А вскоре после той нашей Новогодней ночи появилась у Марины чудная новеллка о безнадежно влюбленном мальчике. Он влюблен в ту, о которой ничего не знает. Только голос. Голос, объявляющий в метро станции. Парень не знает, что дикторша давно умерла, не знает, что жизнь она прожила редкой дрянью и склочницей. Ему — сумасшедшему романтику — кажется, что человек с таким чудным голосом должен быть воплощением всех земных достоинств. Новелла получилась восхитительная, и наш журнал ее, конечно же, не напечатал. Вредактор — наш глав. редактор, от своего вечного ворчания и нашего злословия получивший достойное прозвище — обозвал новеллу «вздор шизофренички» и попросил Марину впредь не страдать экспериментами, писать только вещи проверенные и полезные журналу. Марина, страшно гордая такой лестной характеристикой новеллы, так ее и назвала. И «Вздор шизофренички» с трогательной надписью «спасибо Новому году и Сонечке» является теперь одной из заглавных вещей сборника.
А я, как вспоминаю эту новеллу, так сразу перед глазами встает картина того нашего странного шествия. Гулко отскакивающие от кафеля звуки, полупустая станция метро, почти безлюдный эскалатор и две полоумные мы — упрямые, возбужденные, побеждающие…
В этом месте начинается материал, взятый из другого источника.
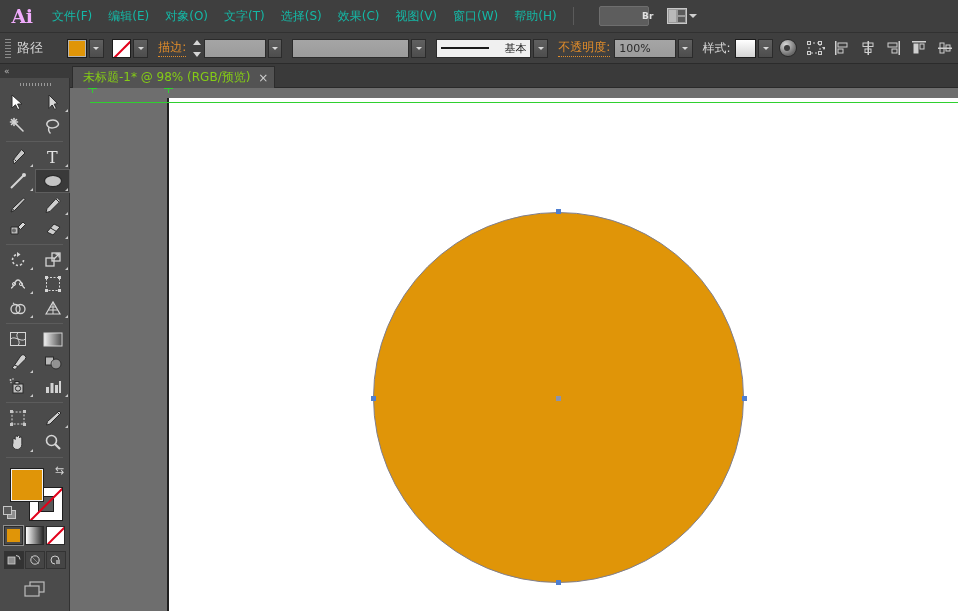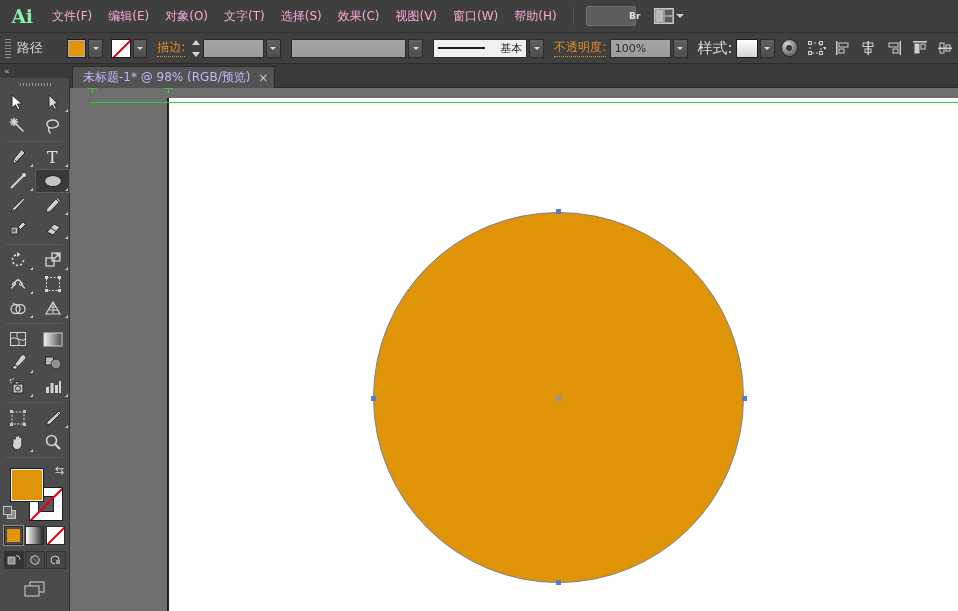--- a/index.html
+++ b/index.html
@@ -26,7 +26,7 @@
   #ai-logo {
     width: 44px; height: 32px;
     display: flex; align-items: center; justify-content: center;
-    color: #86efac;
+    color: #f0abfc;
     font-size: 19px; font-weight: bold;
     font-family: "DejaVu Serif", "Liberation Serif", serif;
     letter-spacing: -0.5px;

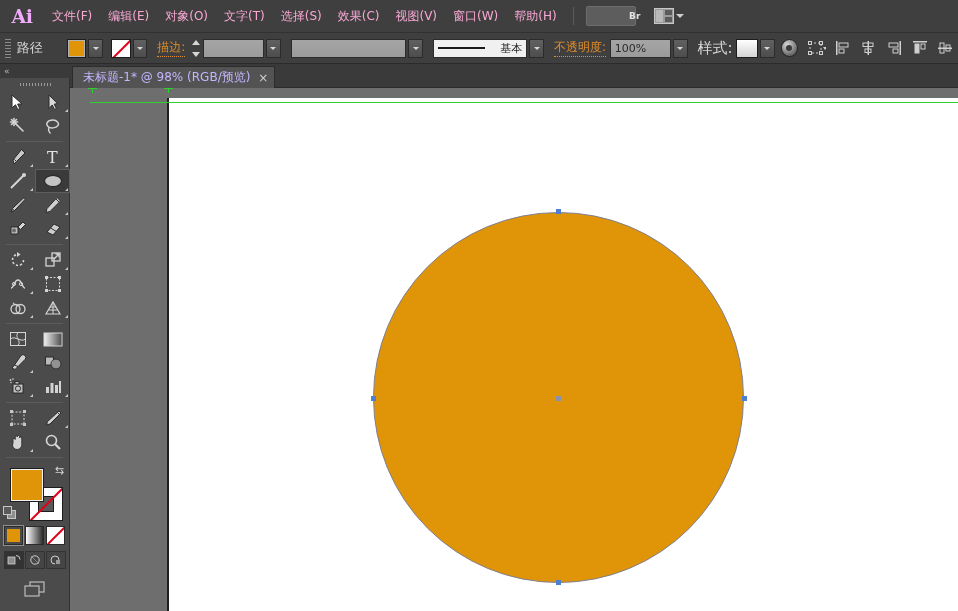--- a/index.html
+++ b/index.html
@@ -34,7 +34,7 @@
   .menu-item {
     padding: 16px 8px; height: 32px;
     display: flex; align-items: center;
-    color: #f9a8d4; font-size: 12px;
+    color: #14b8a6; font-size: 12px;
     white-space: nowrap; cursor: default;
   }
   .mb-sep {

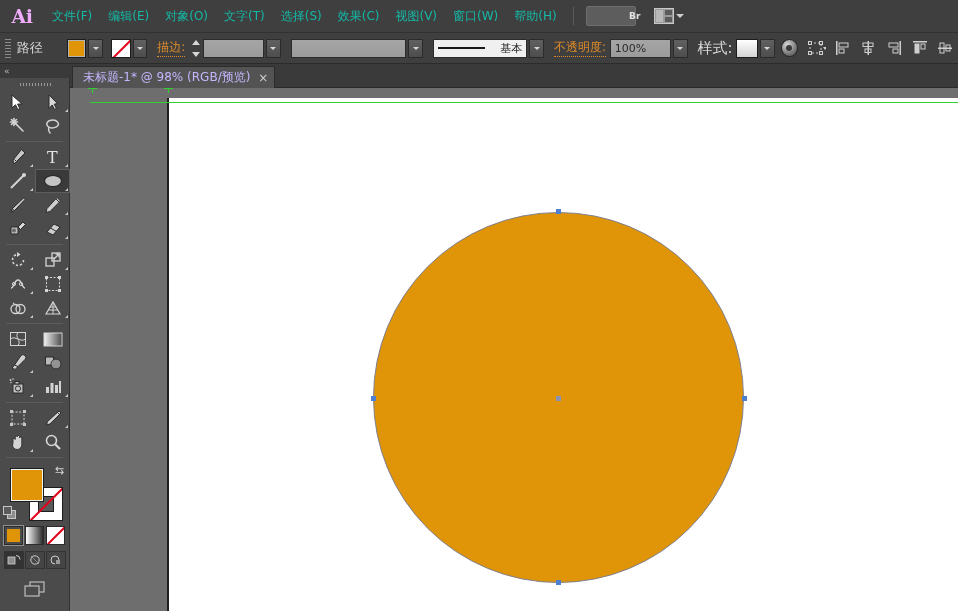--- a/index.html
+++ b/index.html
@@ -47,7 +47,7 @@
     border-radius: 2px;
     display: flex; align-items: center; justify-content: center;
     color: #e2e2e2; font-size: 9px; font-weight: bold;
-    margin-left: 4px;
+    margin-left: 17px;
     padding-left: 48px;
   }
   #layout-btn {

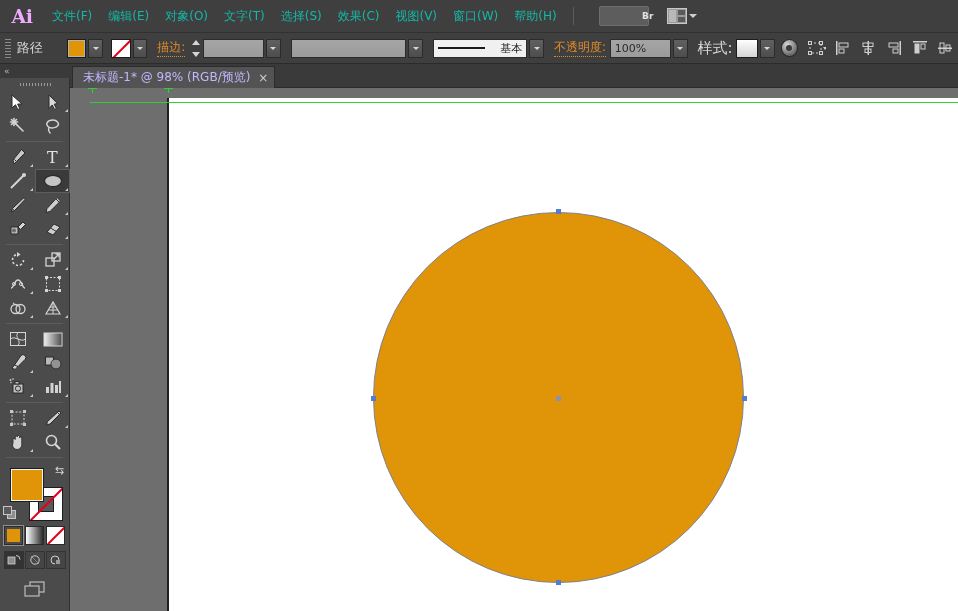--- a/index.html
+++ b/index.html
@@ -123,7 +123,7 @@
     white-space: nowrap;
   }
   .cb-text-plain {
-    color: #d8d8d8; font-size: 15px; white-space: nowrap;
+    color: #d8d8d8; font-size: 12px; white-space: nowrap;
   }
   .spinner {
     width: 13px; height: 19px;

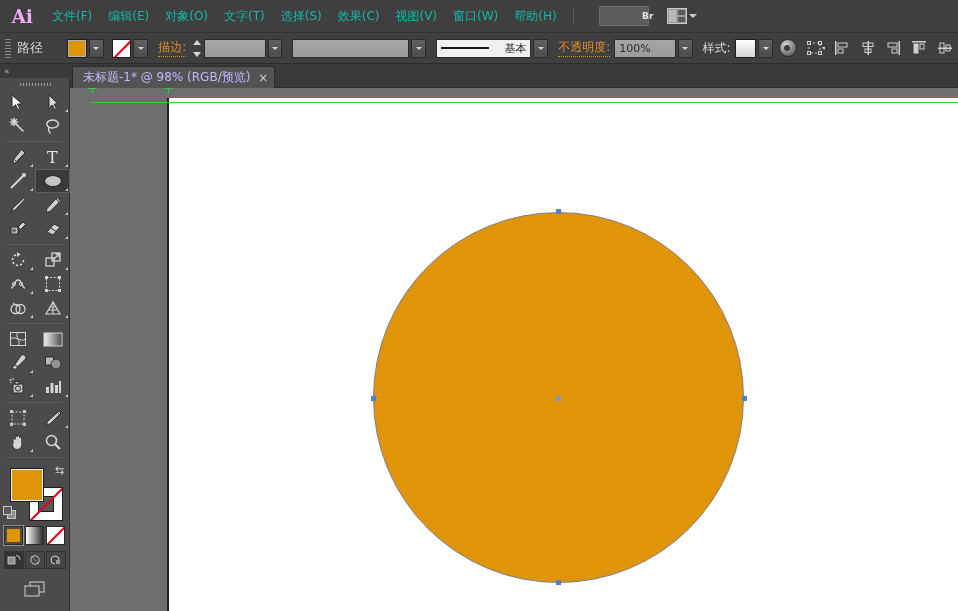--- a/index.html
+++ b/index.html
@@ -195,7 +195,7 @@
     display: flex; align-items: center;
     padding: 0 6px 0 10px; gap: 8px;
   }
-  #doc-tab .title { color: #c4b5fd; font-size: 12px; white-space: nowrap; }
+  #doc-tab .title { color: #84cc16; font-size: 12px; white-space: nowrap; }
   #doc-tab .closeb { color: #cfcfcf; font-size: 12px; line-height: 1; }
 
   

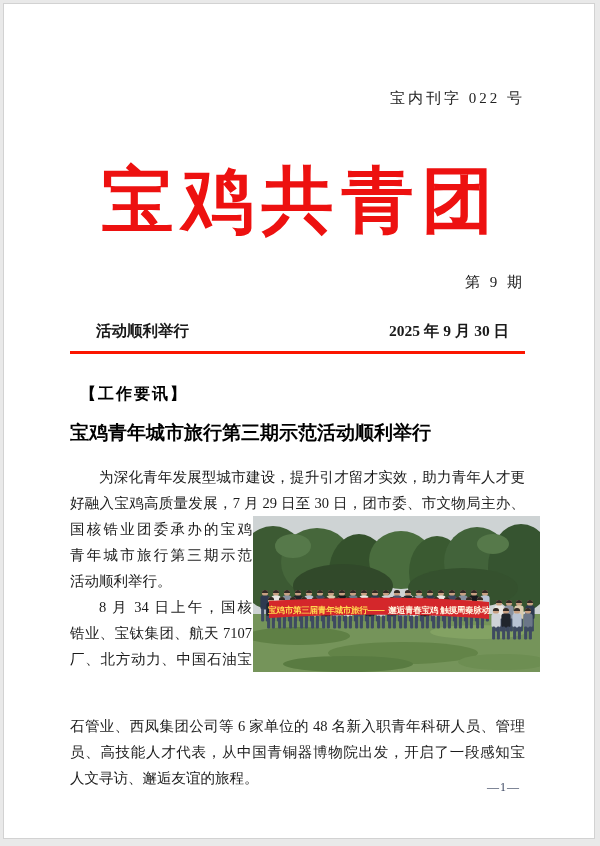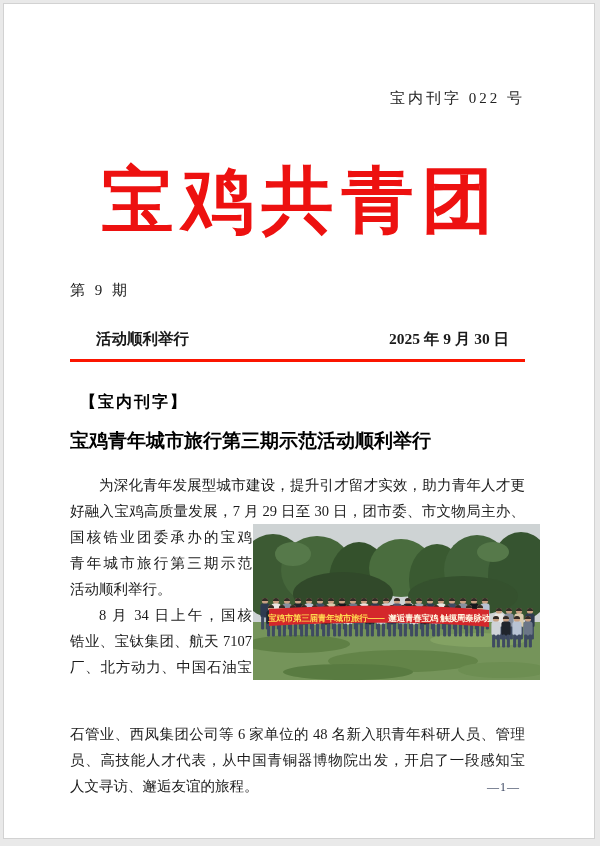--- a/index.html
+++ b/index.html
@@ -22,7 +22,7 @@
     font-weight:bold; font-size:72px; letter-spacing:8px; line-height:92px;
   }
   .issue-number {
-    margin-top:34px; text-align:left; font-size:15px; letter-spacing:3px; line-height:20px;
+    margin-top:26px; text-align:right; font-size:15px; letter-spacing:3px; line-height:20px;
   }
   .issuer-row {
     margin-top:28px; display:flex; justify-content:space-between; align-items:baseline;

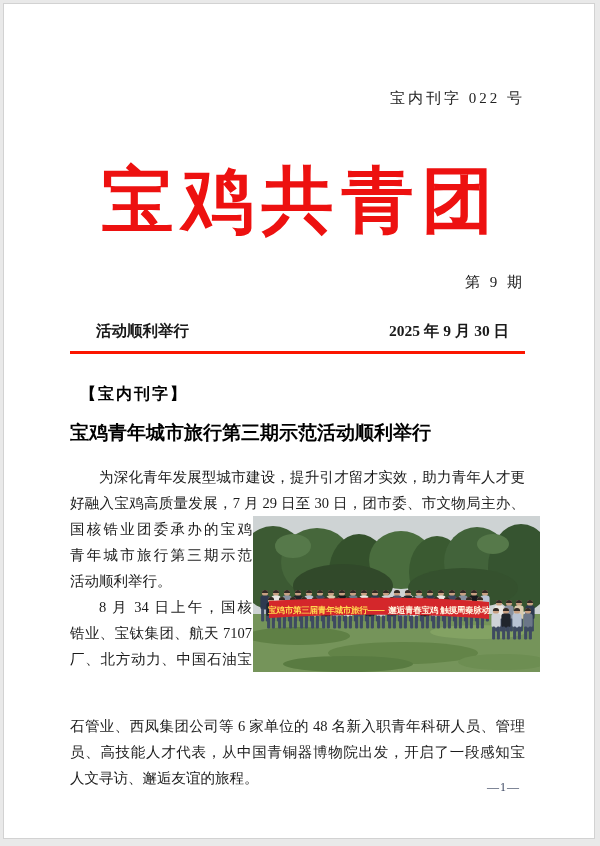--- a/index.html
+++ b/index.html
@@ -72,7 +72,7 @@
 
   <div class="red-rule" style="border-top-color:#fb1500;"></div>
 
-  <div class="section-header">【宝内刊字】</div>
+  <div class="section-header">【工作要讯】</div>
 
   <div class="article-title">宝鸡青年城市旅行第三期示范活动顺利举行</div>
 

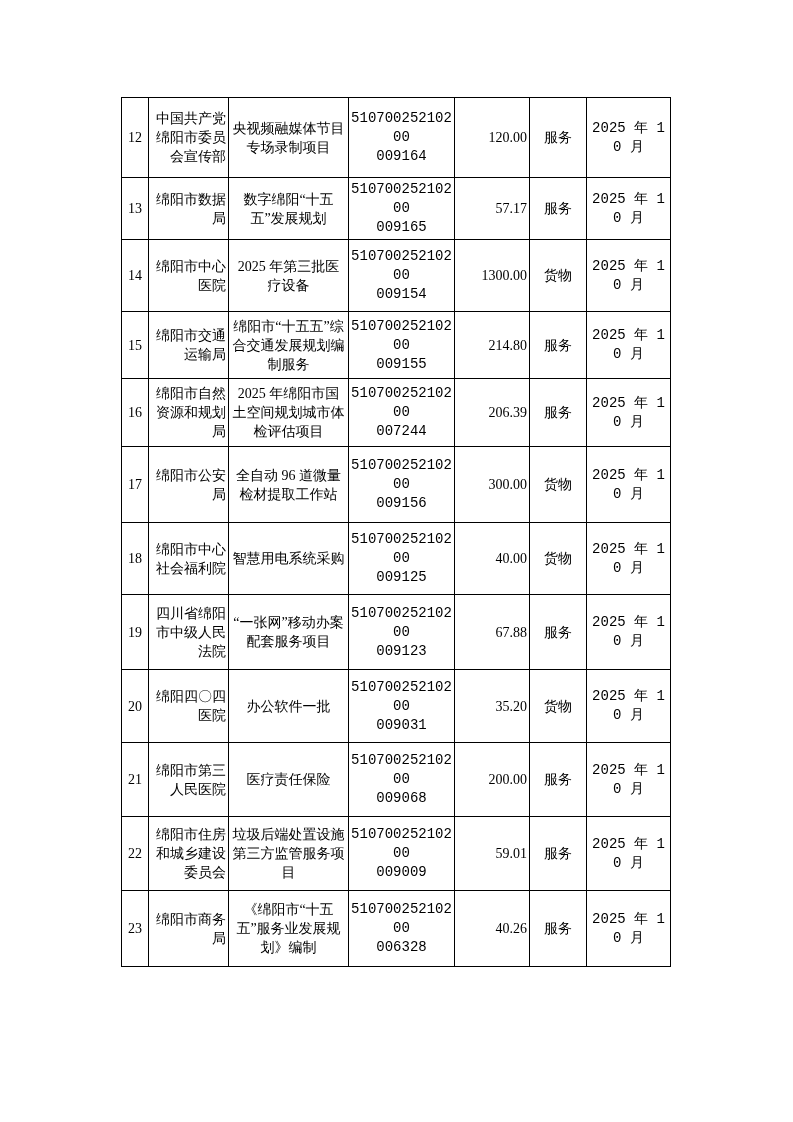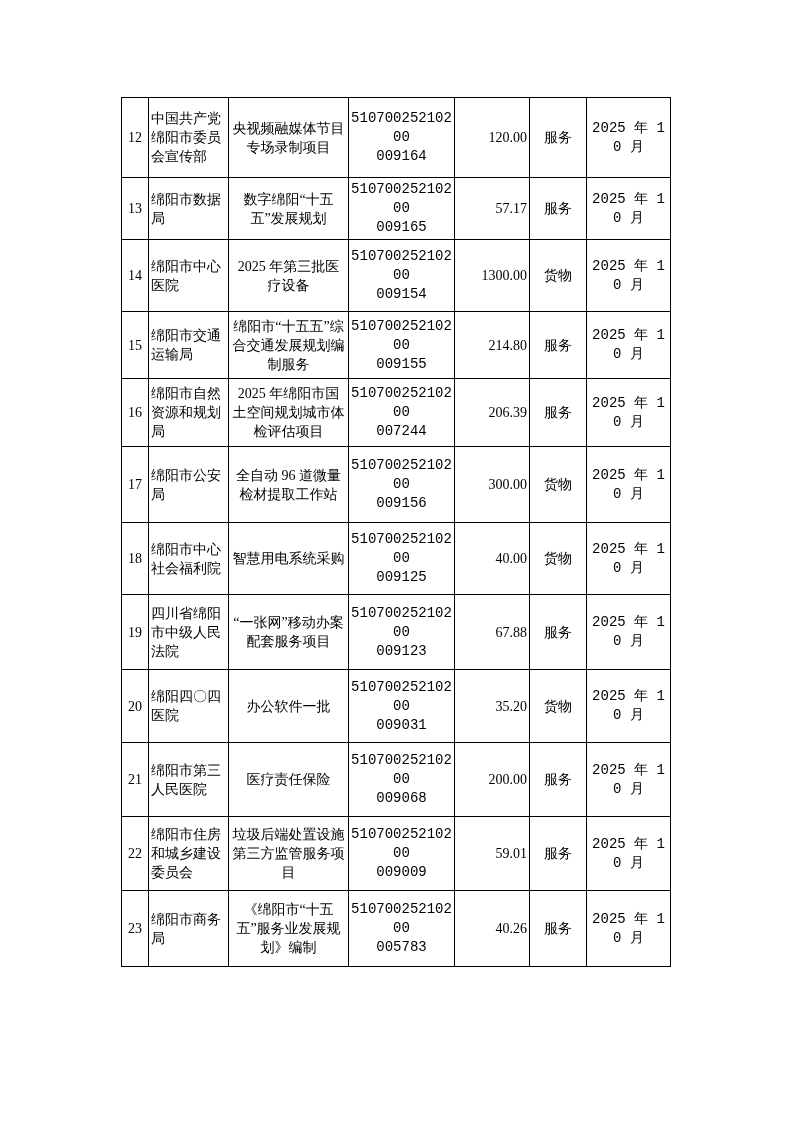--- a/index.html
+++ b/index.html
@@ -29,7 +29,7 @@
     word-break:break-all;
   }
   td.c-no   { text-align:center; padding:2px 1px; }
-  td.c-org  { text-align:left;  padding:2px 3px 2px 2px;margin-left:16px; }
+  td.c-org  { text-align:right;  padding:2px 3px 2px 2px;margin-left:16px; }
   td.c-proj { text-align:center;  padding:2px 3px 2px 2px; }
   td.c-code { text-align:center; padding:2px 1px; }
   td.c-code .code-line { display:block; text-align:center;font-family:Liberation Mono, monospace; }

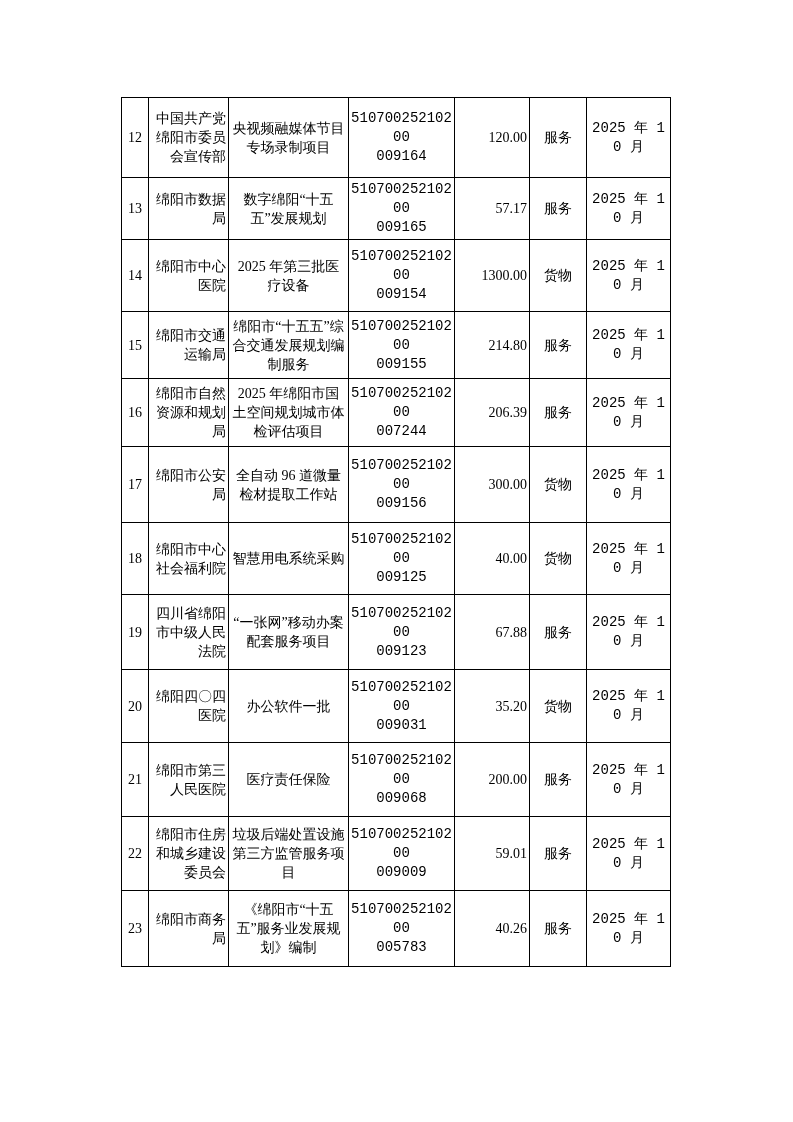--- a/index.html
+++ b/index.html
@@ -215,7 +215,7 @@
         <td class="c-proj">《绵阳市“十五五”服务业发展规划》编制</td>
         <td class="c-code">
           <span class="code-line">51070025210200</span>
-          <span class="code-line">005783</span>
+          <span class="code-line">006328</span>
         </td>
         <td class="c-amt">40.26</td>
         <td class="c-type">服务</td>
Жека тогда, кстати, опоздал еще пуще нашего. Пришел, пошатываясь, через пять минут после нашего появления, и принялся выкручиваться: «Я знал», — говорит, — «Что Марина, как ни крути, минут на сорок опоздает!» Одно слово — Свинтус. Не зря Марина всю жизнь так его величала и иногда — если правду мне рассказывала, конечно, — даже всерьез забывала его настоящее имя.